Genre: Romance? Fail! And huge Drama

Rating: M /untuk percakapan dan darah dimana-mana

Warnings: Yaoi. OOC. Alur Kecepetan. Typos. Abal.

You've been warned


.

.

.

Hutan Folkery, Grandline

.

.

Gesekan lembut rumput liar yang saling beradu terdengar begitu pelan. Nyaris sama dengan sepinya lingkungan hutan dimana dia sedang berjalan saat ini. Dia tidak memperlambat langkahnya, namun juga tidak mempercepatnya.

Pria bersurai keemasan itu melangkahkan kakinya yang panjang di atas rerumputan liar yang tumbuh hampir menyentuh lututnya. Jalan setapak di sana tidak berguna.

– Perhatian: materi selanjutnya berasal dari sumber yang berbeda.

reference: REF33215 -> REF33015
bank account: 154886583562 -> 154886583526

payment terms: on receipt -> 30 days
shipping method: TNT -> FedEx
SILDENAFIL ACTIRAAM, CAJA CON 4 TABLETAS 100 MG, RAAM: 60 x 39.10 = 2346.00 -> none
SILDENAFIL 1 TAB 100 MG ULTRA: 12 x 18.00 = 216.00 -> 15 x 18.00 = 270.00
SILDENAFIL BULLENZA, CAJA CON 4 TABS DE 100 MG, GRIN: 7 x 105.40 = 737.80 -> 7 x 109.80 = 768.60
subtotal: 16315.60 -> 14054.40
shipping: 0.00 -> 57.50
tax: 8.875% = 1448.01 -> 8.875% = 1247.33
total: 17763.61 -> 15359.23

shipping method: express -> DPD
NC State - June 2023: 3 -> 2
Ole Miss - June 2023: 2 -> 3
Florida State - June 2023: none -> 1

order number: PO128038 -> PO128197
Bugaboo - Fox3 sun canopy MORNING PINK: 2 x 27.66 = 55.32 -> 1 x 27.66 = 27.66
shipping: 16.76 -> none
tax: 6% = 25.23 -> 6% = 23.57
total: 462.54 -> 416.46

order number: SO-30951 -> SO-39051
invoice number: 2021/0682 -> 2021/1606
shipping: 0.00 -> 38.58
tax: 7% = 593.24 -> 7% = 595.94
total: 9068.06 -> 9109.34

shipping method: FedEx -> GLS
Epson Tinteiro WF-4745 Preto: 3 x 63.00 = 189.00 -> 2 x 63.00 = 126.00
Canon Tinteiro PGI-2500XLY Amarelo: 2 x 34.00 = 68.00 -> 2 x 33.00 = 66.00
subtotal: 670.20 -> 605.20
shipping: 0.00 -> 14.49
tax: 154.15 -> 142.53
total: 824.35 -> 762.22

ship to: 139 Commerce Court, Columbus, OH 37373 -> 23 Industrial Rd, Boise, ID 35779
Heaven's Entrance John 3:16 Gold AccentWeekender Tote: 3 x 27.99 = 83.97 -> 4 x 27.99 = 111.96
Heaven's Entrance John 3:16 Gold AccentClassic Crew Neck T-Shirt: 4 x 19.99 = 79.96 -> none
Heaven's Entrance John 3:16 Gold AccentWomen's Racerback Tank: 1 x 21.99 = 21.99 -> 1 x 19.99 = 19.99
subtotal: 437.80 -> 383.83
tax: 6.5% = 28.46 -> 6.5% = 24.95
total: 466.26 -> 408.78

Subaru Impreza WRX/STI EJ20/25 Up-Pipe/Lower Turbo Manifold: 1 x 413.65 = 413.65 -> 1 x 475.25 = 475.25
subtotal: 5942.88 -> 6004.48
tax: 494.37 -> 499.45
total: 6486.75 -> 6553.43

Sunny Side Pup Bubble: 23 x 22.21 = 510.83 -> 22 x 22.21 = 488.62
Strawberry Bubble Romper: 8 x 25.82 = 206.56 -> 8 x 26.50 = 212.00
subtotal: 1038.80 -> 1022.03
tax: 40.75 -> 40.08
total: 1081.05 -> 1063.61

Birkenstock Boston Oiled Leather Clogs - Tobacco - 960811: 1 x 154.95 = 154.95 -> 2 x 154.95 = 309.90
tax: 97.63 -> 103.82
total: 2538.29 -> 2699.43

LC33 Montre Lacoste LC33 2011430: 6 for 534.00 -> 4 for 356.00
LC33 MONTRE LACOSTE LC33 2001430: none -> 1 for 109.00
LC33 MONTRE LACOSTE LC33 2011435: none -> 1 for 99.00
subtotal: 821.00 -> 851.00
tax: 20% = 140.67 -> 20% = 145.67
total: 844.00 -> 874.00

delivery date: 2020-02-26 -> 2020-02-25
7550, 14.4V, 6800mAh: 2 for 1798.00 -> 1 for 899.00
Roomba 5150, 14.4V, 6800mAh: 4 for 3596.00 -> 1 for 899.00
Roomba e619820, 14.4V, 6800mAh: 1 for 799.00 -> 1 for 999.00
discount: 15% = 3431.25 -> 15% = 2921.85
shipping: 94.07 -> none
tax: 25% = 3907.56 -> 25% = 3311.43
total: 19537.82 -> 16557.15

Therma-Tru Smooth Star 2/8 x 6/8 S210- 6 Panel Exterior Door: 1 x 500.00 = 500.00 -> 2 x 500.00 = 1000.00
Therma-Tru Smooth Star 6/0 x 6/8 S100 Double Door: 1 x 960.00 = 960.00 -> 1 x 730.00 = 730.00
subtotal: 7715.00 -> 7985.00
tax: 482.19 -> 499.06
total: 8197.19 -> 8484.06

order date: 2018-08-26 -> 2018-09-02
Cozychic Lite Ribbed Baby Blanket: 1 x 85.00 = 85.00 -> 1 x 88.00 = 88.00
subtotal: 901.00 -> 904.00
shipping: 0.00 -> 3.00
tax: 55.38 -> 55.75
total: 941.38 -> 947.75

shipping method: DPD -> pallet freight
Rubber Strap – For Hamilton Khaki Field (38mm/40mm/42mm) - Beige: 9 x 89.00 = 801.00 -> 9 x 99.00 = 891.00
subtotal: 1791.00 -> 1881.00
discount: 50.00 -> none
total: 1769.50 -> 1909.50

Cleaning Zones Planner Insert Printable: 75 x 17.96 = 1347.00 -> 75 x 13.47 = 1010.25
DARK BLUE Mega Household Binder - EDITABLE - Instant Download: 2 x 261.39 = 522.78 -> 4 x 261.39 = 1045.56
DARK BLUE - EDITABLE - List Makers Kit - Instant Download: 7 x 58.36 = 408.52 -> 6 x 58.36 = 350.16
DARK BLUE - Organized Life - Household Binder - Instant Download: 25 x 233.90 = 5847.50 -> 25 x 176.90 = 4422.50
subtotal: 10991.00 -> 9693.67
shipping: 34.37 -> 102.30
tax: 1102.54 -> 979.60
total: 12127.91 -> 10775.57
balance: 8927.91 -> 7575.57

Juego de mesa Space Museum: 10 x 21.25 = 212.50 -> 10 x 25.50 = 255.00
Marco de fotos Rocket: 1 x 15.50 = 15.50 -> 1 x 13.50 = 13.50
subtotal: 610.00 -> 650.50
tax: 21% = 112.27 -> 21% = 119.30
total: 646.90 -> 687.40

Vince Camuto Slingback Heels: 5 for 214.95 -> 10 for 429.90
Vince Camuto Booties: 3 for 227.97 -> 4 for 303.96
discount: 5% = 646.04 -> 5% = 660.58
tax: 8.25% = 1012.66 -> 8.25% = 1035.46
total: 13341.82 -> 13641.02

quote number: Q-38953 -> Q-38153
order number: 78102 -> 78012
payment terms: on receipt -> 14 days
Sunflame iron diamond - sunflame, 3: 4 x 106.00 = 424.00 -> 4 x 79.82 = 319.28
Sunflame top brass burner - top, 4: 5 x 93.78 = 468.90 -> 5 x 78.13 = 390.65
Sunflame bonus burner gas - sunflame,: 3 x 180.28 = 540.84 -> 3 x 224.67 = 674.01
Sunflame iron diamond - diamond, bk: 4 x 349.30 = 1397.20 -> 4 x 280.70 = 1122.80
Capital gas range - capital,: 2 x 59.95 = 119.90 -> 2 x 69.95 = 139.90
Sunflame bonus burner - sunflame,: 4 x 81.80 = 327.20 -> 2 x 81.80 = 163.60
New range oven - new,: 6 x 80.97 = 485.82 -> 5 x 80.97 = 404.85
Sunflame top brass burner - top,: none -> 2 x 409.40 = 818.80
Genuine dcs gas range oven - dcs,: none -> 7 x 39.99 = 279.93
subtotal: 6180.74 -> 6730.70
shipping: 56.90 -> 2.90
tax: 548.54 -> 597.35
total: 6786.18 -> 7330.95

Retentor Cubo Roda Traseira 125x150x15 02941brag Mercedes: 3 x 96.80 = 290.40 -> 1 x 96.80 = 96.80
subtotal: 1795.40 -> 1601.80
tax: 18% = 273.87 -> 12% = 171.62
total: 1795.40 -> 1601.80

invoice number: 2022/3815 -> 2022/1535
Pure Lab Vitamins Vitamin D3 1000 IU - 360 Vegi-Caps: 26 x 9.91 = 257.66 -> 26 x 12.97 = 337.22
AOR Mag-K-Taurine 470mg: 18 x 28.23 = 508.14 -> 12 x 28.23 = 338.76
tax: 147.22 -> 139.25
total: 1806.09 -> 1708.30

Hanya akan digunakan saat ada kereta kuda yang lewat atau beberapa orang yang mungkin tersesat ke dalam hutan ―yang sangat jarang terjadi.

Hutan Folkery tidak pernah tersentuh. Hutan pedalaman di Grandline itu memang cukup dekat dengan pusat kota Folkery, tapi berbagai rumor yang ada membuatnya terasing dari dunia, bahkan dari penduduk setempat. Setiap orang yang masuk ke bagian dalam hutan di wilayah Folkery tidak pernah kembali, begitu mereka mempercayainya.

Dan itu memang benar.

Folkery adalah wilayah yang besar, bahkan saat kau melihatnya di peta. Penduduknya memang tidak padat, tapi cukup banyak. Kehidupan disana juga menggiurkan dan sibuk. Bahkan pada malam hari masih terlihat lampu-lampu toko yang menyala.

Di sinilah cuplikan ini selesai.